The tragedy of the true lost boys occurred when the Davies boys lost not only their father in 1907, but their mother as well, just three years later in 1910. After Sylvia Davies’ death, Barrie sent a copy of her will to her mother, because he was named one of four possible guardians for the sons. There was a typo that read “Jimmy”—James was J.M. Barrie’s first name—was to take the boys, but upon further research of the will, it was discovered that it had actually said “Jenny”, who was the boys’ nanny’s sister. Whether it was a simple mistake, or Barrie had purposefully altered the will, no one can be for sure, and he did eventually gain guardianship of the boys.

A question that has been pondered over the years was whether Barrie’s influence was fatal or nurturing. George Llewelyn Davies fought in World War I, and was killed in action in 1915. Only six years later, Michael, who had been a student at Oxford university, drowned with a friend (with whom he was thought to be having homosexual relations) in 1921. Though Peter Llewelyn Davies—who grew up being teased for sharing a name with Peter Pan—outlived Barrie, he committed suicide by jumping in front of a Tube train in 1960, just a few weeks before the 100th anniversary of Barrie’s birth.

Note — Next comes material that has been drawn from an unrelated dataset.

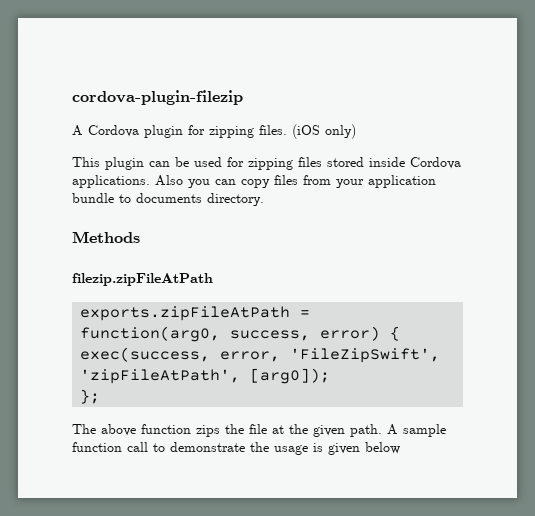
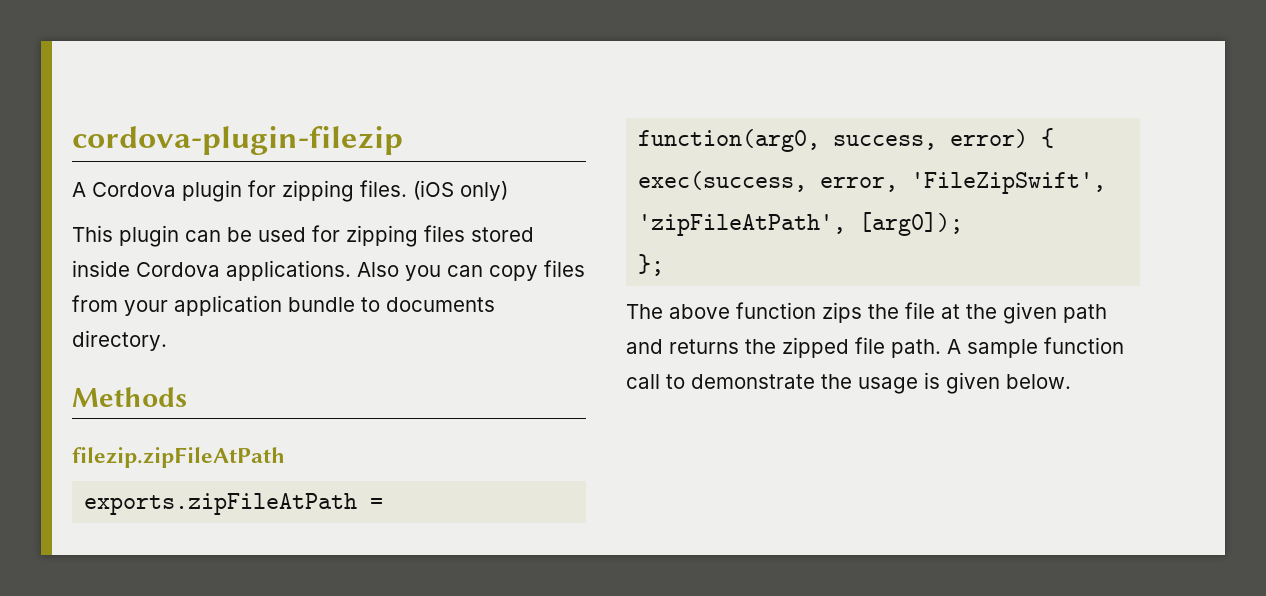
(345, 431) none -> [1063,304,1107,323] [626,337,885,358] path and returns the zipped file
[365,442,400,454] below -> [1006,374,1071,389] below.

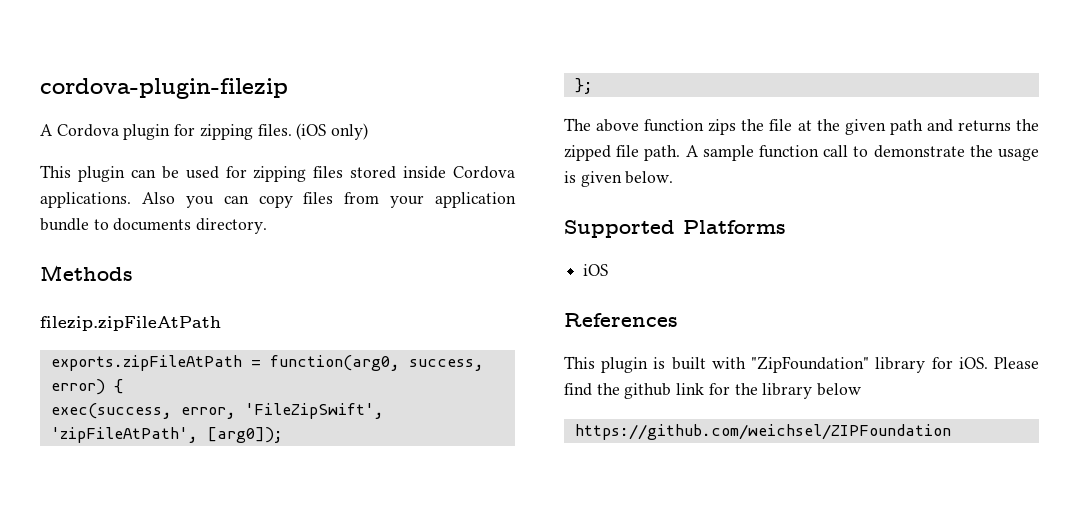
(1071, 381) none -> [564,220,786,238] [583,264,609,276] [564,313,678,327] [564,356,1039,373] [564,383,862,399] [574,424,951,440] // Supported Platforms // iOS // References // This plugin is built with "ZipFoundation" library for iOS. Please find the github link for the library below // https://github.com/weichsel/ZIPFoundation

It was only fitting that the novelist behind Peter Pan get along with children, and three-year-old Princess Margaret, Queen Elizabeth II’s younger sister, was particularly enthralled with him. After the two met, she declared, "He is my greatest friend and I am his greatest friend.” Barrie also had many adult friends, including Arthur Conan Doyle, H.G. Wells, Robert Louis Stevenson and the explorer Captain Robert Falcon Scott. In 1912, at the end of his fatal Antarctic expedition, Scott wrote a letter to Barrie, saying, “I never met a man in my life whom I admired and loved more than you, but I never could show you how much your friendship meant to me.”

In 1929, Barrie kindly assigned the rights to Peter Pan to the Great Ormond Street Hospital, which was then confirmed in 1937 after his death. This meant that for years following, every copywriter use of Peter Pan’s character would bring royalties to the hospital.

Walt Disney Productions immortalized the story of Peter Pan by adapting it to animated film in 1953, changing forever the way children perceived the story. With modern technology becoming increasingly more accessible, children became transfixed with the fresh rendition of a classic in film and in books that were easier to read and acquire.

At the time of the first appearance of Pan in Barrie’s play, The Little White Bird, it was not uncommon for women to portray male characters onstage. Nina Boucicault portrayed the flying boy and would be succeeded in the Broadway version by numerous other female actresses. There have been many male portrayals of Peter, from film to television since that time, however. It began with the voice and model of Bobby Driscoll in Disney’s animated film, Robin Williams in the 1991 film Hook, and then was continued with Jeremy Sumpter in 2003’s live action adaptation Peter Pan.

I grew up watching and reading classic stories, whether they were the Disney adaptation or not. Among my favorites were (and still are) Cinderella, Tarzan, and of course, Peter Pan. I have read the novel many times, but admit I enjoy the animated film best. My parents understood the value that a growing imagination had in a child’s life, however, I never felt as though I were disassociated from the reality of the world because of my love of Disney films.

I believe this story, of the boy who would never grow up and the man who penned such an extraordinary concept, connects people through time flawlessly. We all claim to be realistic and responsible, knowing that such a story would not be true. But, after reading the story of Peter Pan, you realize it is much more than a children’s fairytale. It is a good example that though growing up is a natural and necessary aspect of life, there is a beauty in remembering that joy and unconditional friendship are important to childhood as well as adult life.